Supported encodingsΒΆ

Universal Encoding Detector currently supports over two dozen character encodings.

  • Big5, GB2312/GB18030, EUC-TW, HZ-GB-2312, and ISO-2022-CN (Traditional and Simplified Chinese)
  • EUC-JP, SHIFT_JIS, and ISO-2022-JP (Japanese)
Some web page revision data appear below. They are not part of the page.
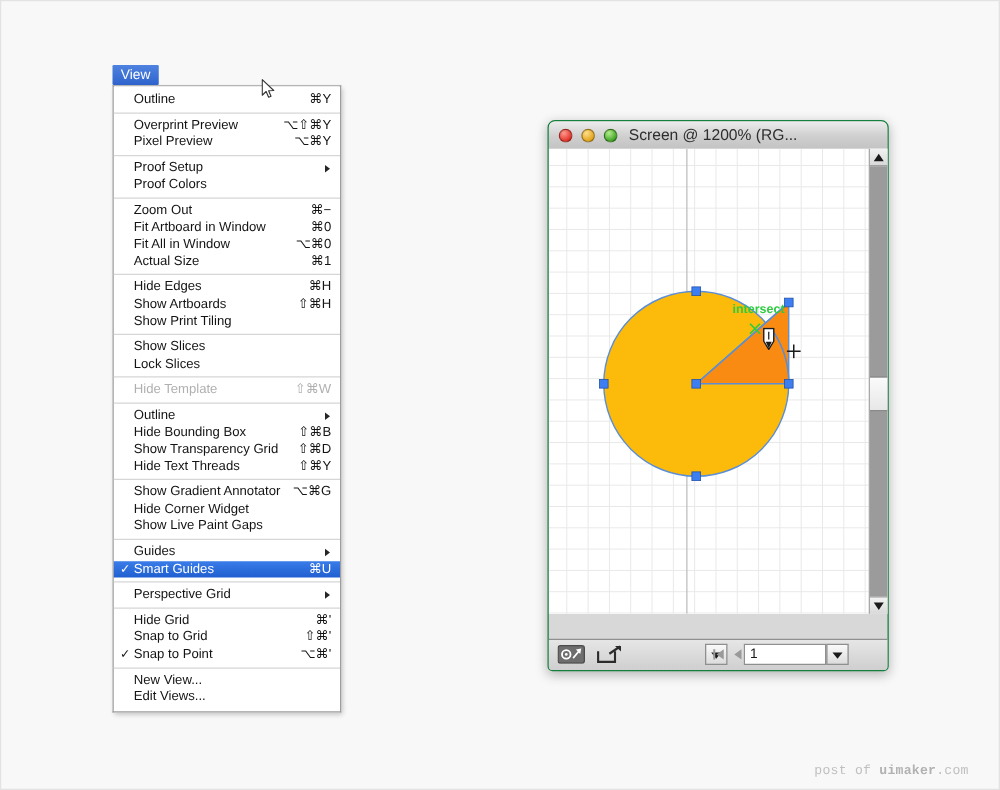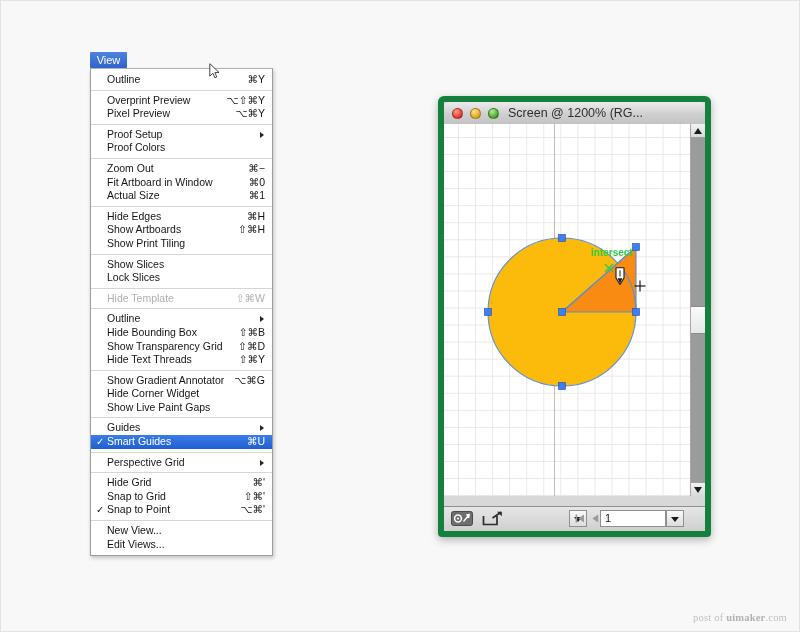--- a/index.html
+++ b/index.html
@@ -114,21 +114,21 @@
 
   
   #doc-window {
     position: absolute;
     left: 437px;
     top: 95px;
     width: 273px;
     height: 441px;
     border-radius: 6px 6px 4px 4px;
     background: #d8d8d8;
-    border: 6px solid #15803d;
+    border: 1px solid #15803d;
     box-shadow: 0 3px 9px rgba(0,0,0,0.28);
     box-sizing: border-box;
     overflow: hidden;
   }
   #titlebar {
     position: relative;
     height: 22px;
     background: linear-gradient(to bottom,#ececec,#cfcfcf 55%,#c3c3c3);
     border-bottom: 1px solid #8d8d8d;
     border-radius: 5px 5px 0 0;
@@ -297,25 +297,25 @@
     position: absolute;
     top: 6px;
     width: 11px; height: 11px;
   }
   #nav-first { left: 131px; }
   #nav-prev  { left: 146px; }
 
   
   #watermark {
     position: absolute;
-    right: 12px;
+    right: 24px;
     bottom: 8px;
     font-size: 10.5px;
     color: #c0c0c0;
-    font-family: Liberation Serif, serif;
+    font-family: Liberation Mono, monospace;
     letter-spacing: 0.2px;
   }
   #watermark b { color: #b2b2b2; }
 </style>
 </head>
 <body>
 
 <div id="page">
 
   <div id="menu-wrap">
@@ -327,20 +327,21 @@
     <div class="mi"><span class="lbl">Outline</span><span class="key">⌘Y</span></div>
         <div class="msep"></div>
         <div class="mi"><span class="lbl">Overprint Preview</span><span class="key">⌥⇧⌘Y</span></div>
         <div class="mi"><span class="lbl">Pixel Preview</span><span class="key">⌥⌘Y</span></div>
         <div class="msep"></div>
         <div class="mi"><span class="lbl">Proof Setup</span><span class="arrow"></span></div>
         <div class="mi"><span class="lbl">Proof Colors</span></div>
         <div class="msep"></div>
         <div class="mi"><span class="lbl">Zoom Out</span><span class="key">⌘−</span></div>
         <div class="mi"><span class="lbl">Fit Artboard in Window</span><span class="key">⌘0</span></div>
+        <div class="mi"><span class="lbl">Fit All in Window</span><span class="key">⌥⌘0</span></div>
         <div class="mi"><span class="lbl">Actual Size</span><span class="key">⌘1</span></div>
         <div class="msep"></div>
         <div class="mi"><span class="lbl">Hide Edges</span><span class="key">⌘H</span></div>
         <div class="mi"><span class="lbl">Show Artboards</span><span class="key">⇧⌘H</span></div>
         <div class="mi"><span class="lbl">Show Print Tiling</span></div>
         <div class="msep"></div>
         <div class="mi"><span class="lbl">Show Slices</span></div>
         <div class="mi"><span class="lbl">Lock Slices</span></div>
         <div class="msep"></div>
         <div class="mi disabled"><span class="lbl">Hide Template</span><span class="key">⇧⌘W</span></div>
  • EUC-KR and ISO-2022-KR (Korean)
  • KOI8-R, MacCyrillic, IBM855, IBM866, ISO-8859-5, and windows-1251 (Russian)
  • ISO-8859-2 and windows-1250 (Hungarian)
  • ISO-8859-5 and windows-1251 (Bulgarian)
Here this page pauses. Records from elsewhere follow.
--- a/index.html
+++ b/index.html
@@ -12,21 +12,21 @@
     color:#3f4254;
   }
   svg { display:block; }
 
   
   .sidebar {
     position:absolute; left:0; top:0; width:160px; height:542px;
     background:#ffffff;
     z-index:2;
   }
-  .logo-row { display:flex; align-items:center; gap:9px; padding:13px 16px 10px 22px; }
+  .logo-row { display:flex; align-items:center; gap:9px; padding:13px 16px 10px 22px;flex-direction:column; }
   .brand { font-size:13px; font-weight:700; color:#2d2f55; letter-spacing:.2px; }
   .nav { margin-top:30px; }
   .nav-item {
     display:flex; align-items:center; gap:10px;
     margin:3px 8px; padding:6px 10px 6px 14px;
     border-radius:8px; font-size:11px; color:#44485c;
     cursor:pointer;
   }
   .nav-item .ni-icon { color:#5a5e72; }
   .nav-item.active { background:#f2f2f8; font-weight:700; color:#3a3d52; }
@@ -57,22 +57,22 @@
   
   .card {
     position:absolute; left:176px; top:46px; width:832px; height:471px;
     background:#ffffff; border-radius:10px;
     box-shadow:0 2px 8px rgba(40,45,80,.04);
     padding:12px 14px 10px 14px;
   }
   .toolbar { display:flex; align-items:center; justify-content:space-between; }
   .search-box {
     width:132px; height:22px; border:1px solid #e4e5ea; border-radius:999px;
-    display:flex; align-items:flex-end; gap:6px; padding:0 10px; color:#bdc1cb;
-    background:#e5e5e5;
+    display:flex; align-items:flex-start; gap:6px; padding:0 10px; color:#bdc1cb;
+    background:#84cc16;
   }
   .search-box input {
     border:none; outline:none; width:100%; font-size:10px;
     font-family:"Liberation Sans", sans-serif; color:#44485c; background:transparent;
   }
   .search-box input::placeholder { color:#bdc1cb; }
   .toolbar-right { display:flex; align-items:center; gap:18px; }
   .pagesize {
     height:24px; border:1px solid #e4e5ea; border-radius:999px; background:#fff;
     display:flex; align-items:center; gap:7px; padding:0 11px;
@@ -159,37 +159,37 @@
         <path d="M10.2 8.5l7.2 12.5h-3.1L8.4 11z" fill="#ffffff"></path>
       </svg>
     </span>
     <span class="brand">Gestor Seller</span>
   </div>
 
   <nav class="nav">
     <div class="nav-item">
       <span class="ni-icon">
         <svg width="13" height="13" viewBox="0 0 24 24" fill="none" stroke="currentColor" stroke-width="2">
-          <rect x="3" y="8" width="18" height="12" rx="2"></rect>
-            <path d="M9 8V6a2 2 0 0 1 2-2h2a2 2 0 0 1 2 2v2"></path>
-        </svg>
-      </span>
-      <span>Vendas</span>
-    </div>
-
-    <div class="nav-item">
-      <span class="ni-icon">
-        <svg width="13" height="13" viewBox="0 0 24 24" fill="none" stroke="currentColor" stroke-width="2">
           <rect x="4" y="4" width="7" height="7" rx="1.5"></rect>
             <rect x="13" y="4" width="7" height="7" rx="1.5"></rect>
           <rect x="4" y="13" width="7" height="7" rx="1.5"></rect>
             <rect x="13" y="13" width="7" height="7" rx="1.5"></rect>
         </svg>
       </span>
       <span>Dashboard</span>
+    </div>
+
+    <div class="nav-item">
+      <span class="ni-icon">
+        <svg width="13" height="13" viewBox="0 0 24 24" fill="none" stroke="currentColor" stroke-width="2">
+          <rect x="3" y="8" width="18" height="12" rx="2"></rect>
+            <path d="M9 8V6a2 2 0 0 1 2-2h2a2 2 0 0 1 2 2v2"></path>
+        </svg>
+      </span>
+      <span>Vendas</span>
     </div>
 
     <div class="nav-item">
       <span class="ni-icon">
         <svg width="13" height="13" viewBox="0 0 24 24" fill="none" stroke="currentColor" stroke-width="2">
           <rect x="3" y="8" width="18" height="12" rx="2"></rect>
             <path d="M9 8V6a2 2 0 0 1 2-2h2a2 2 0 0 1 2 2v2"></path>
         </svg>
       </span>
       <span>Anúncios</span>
  • ISO-8859-1 and windows-1252 (Western European languages)
  • ISO-8859-7 and windows-1253 (Greek)
  • ISO-8859-8 and windows-1255 (Visual and Logical Hebrew)
  • TIS-620 (Thai)
  • UTF-32 BE, LE, 3412-ordered, or 2143-ordered (with a BOM)
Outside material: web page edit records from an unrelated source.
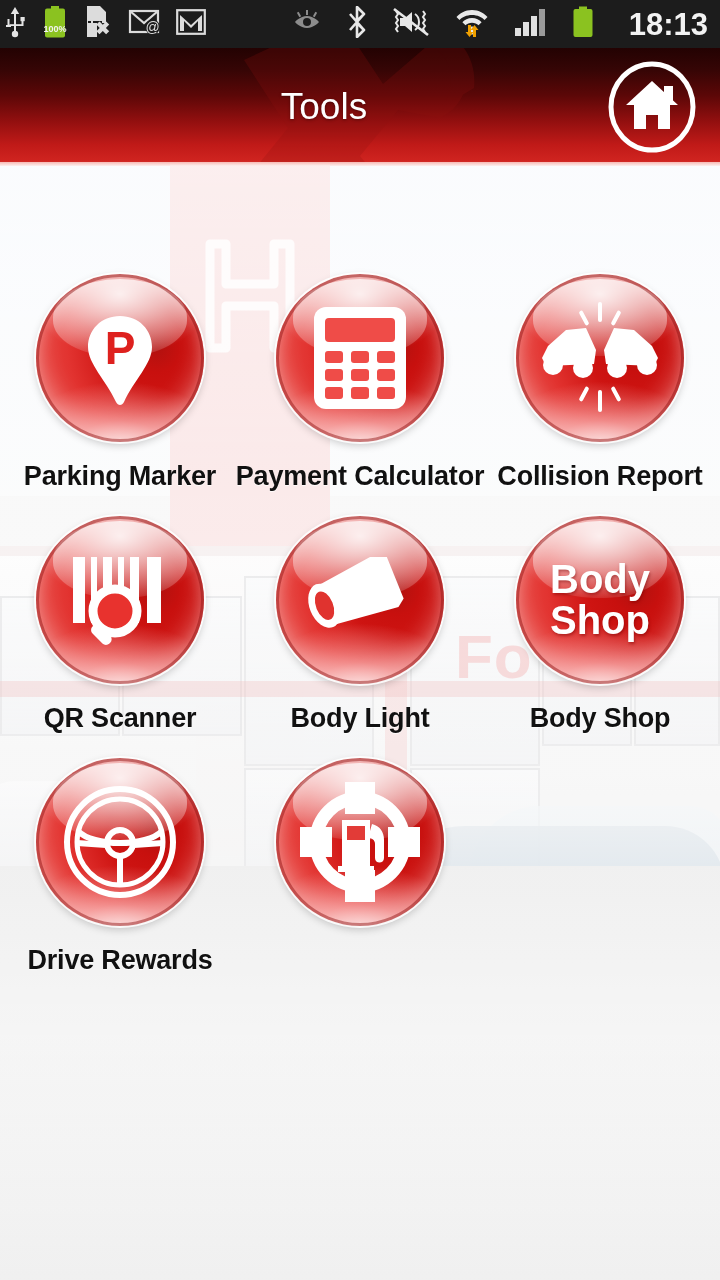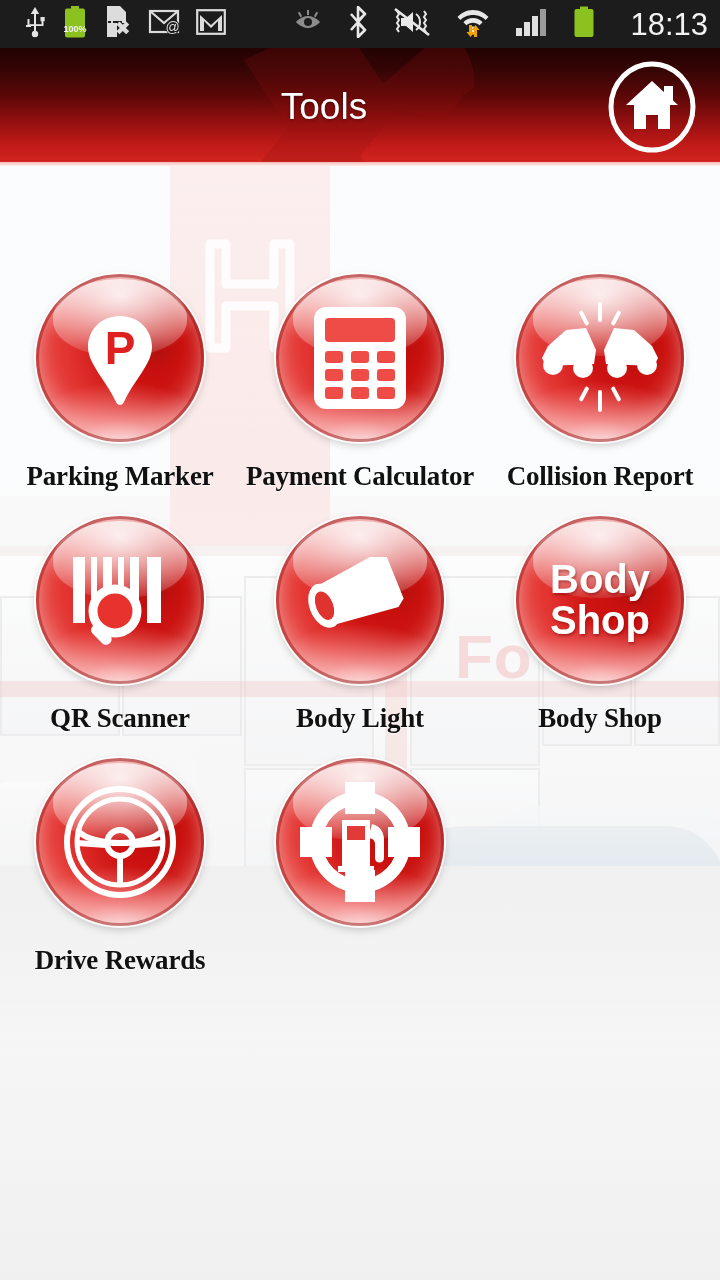--- a/index.html
+++ b/index.html
@@ -9,26 +9,26 @@
     background:#e9e9e9;
     overflow:hidden;
     position:relative;
   }
 
   
   .statusbar{
     position:absolute; top:0; left:0; width:720px; height:48px;
     background:#1c1c1c;
     display:flex; align-items:center; justify-content:space-between;
-    padding:0 12px 0 24px;
+    padding:0 12px 0 4px;
     z-index:50;
   }
   .sb-left,.sb-right{ display:flex; align-items:center; }
   .sb-left{ gap:16px; }
-  .sb-right{ gap:25px; }
+  .sb-right{ gap:25px;font-weight:bold; }
   .sb-ico{ display:block; }
   .sb-clock{
     color:#f2f2f2; font-size:31px; letter-spacing:0px;
     margin-left:9px; font-family:"Liberation Sans", sans-serif;
     line-height:1;
   }
 
   
   .header{
     position:absolute; top:48px; left:0; width:720px; height:118px;
@@ -200,21 +200,20 @@
     text-align:left;
     text-shadow:1px 2px 3px rgba(120,0,0,.45);
   }
 
   .caption{
     margin-top:19px;
     color:#111111; font-size:27px; font-weight:700;
     letter-spacing:-.2px;
     white-space:nowrap;
     text-shadow:0 1px 1px rgba(255,255,255,.8);
-    font-family:Liberation Serif, serif;
   }
 </style>
 </head>
 <body>
 
 <div class="statusbar">
   <div class="sb-left">
 
     <span class="sb-ico">
       <svg width="22" height="32" viewBox="0 0 22 32">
  • UTF-16 BE or LE (with a BOM)
  • UTF-8 (with or without a BOM)
  • ASCII

Warning

Due to inherent similarities between certain encodings, some encodings may be detected incorrectly. In my tests, the most problematic case was Hungarian text encoded as ISO-8859-2 or windows-1250 (encoded as one but reported as the other). Also, Greek text encoded as ISO-8859-7 was often mis-reported as ISO-8859-2. Your mileage may vary.